*** Block opens ***

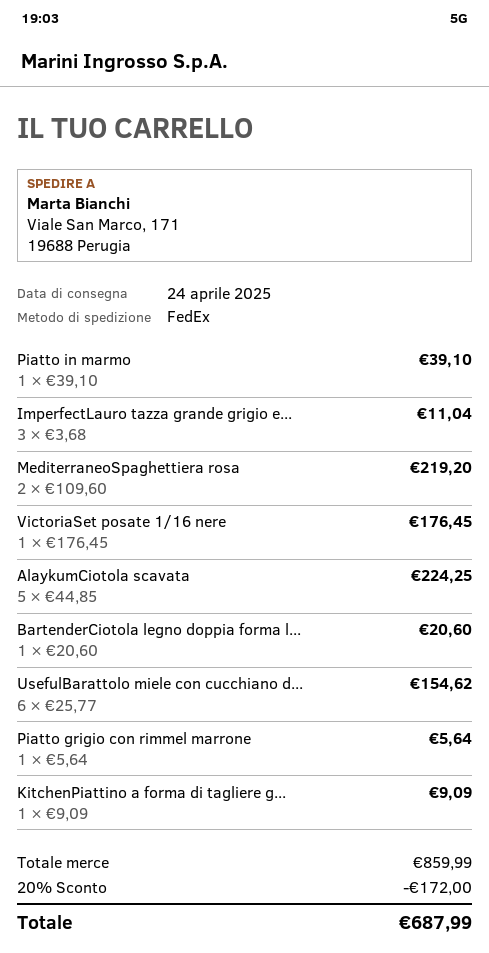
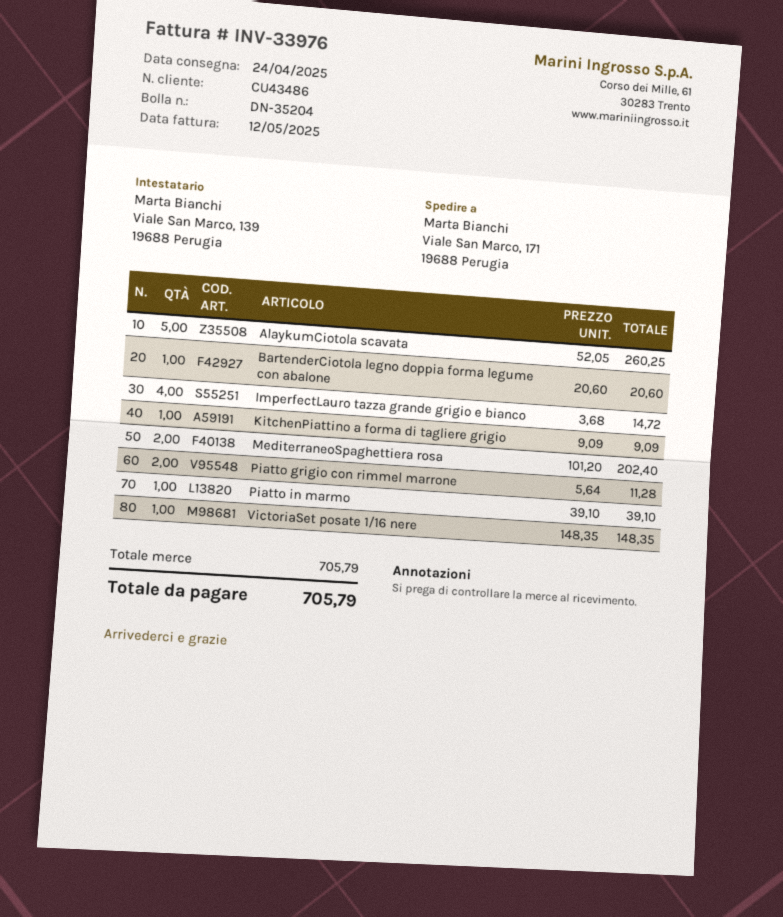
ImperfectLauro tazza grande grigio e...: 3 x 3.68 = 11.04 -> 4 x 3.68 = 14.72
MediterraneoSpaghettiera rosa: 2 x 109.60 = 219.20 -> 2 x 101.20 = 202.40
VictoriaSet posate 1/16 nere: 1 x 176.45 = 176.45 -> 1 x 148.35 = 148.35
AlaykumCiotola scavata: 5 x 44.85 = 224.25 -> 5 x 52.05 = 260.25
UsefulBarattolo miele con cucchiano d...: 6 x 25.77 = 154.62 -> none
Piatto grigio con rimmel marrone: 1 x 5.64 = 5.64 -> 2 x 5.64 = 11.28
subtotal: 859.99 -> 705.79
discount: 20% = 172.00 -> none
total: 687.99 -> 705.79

*** Block closes ***
*** Block opens ***

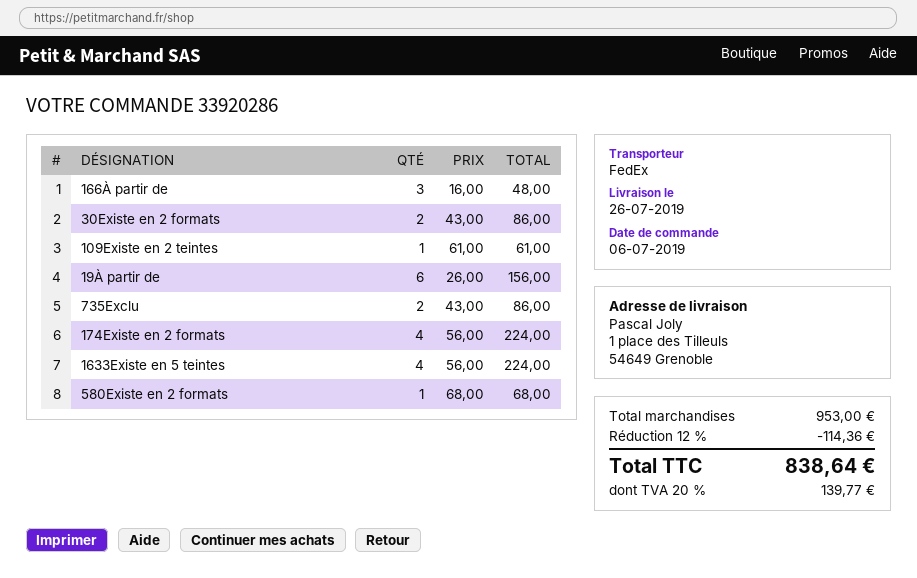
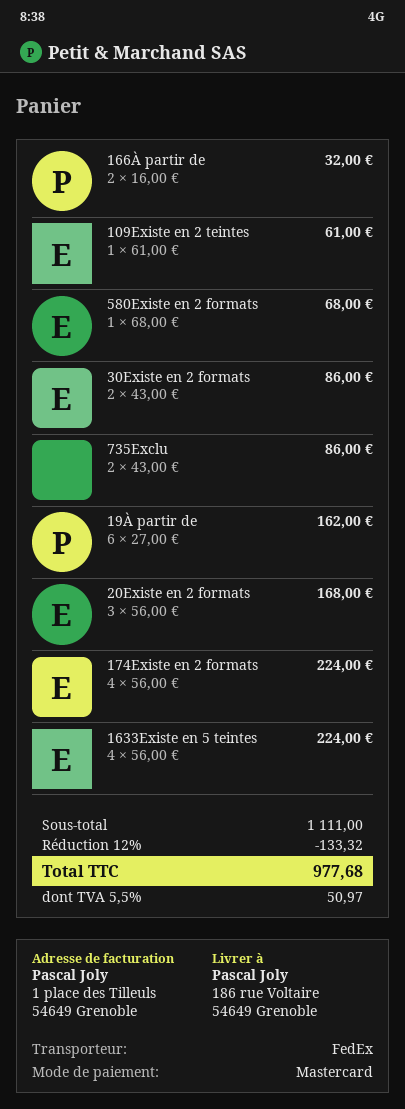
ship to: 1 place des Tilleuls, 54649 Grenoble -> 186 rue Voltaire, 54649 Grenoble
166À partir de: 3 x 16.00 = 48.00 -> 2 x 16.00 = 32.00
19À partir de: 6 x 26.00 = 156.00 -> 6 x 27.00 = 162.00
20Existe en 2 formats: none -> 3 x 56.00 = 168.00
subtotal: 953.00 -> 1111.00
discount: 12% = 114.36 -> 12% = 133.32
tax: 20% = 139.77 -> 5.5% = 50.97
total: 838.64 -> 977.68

*** Block closes ***

WHAT IS EXPECTED: Output the lines of the records above exactly as they appear, from the line containing "ImperfectLauro tazza grande" through the line containing "total: 687.99 -> 705.79".

ANSWER TO THE PROBLEM:
ImperfectLauro tazza grande grigio e...: 3 x 3.68 = 11.04 -> 4 x 3.68 = 14.72
MediterraneoSpaghettiera rosa: 2 x 109.60 = 219.20 -> 2 x 101.20 = 202.40
VictoriaSet posate 1/16 nere: 1 x 176.45 = 176.45 -> 1 x 148.35 = 148.35
AlaykumCiotola scavata: 5 x 44.85 = 224.25 -> 5 x 52.05 = 260.25
UsefulBarattolo miele con cucchiano d...: 6 x 25.77 = 154.62 -> none
Piatto grigio con rimmel marrone: 1 x 5.64 = 5.64 -> 2 x 5.64 = 11.28
subtotal: 859.99 -> 705.79
discount: 20% = 172.00 -> none
total: 687.99 -> 705.79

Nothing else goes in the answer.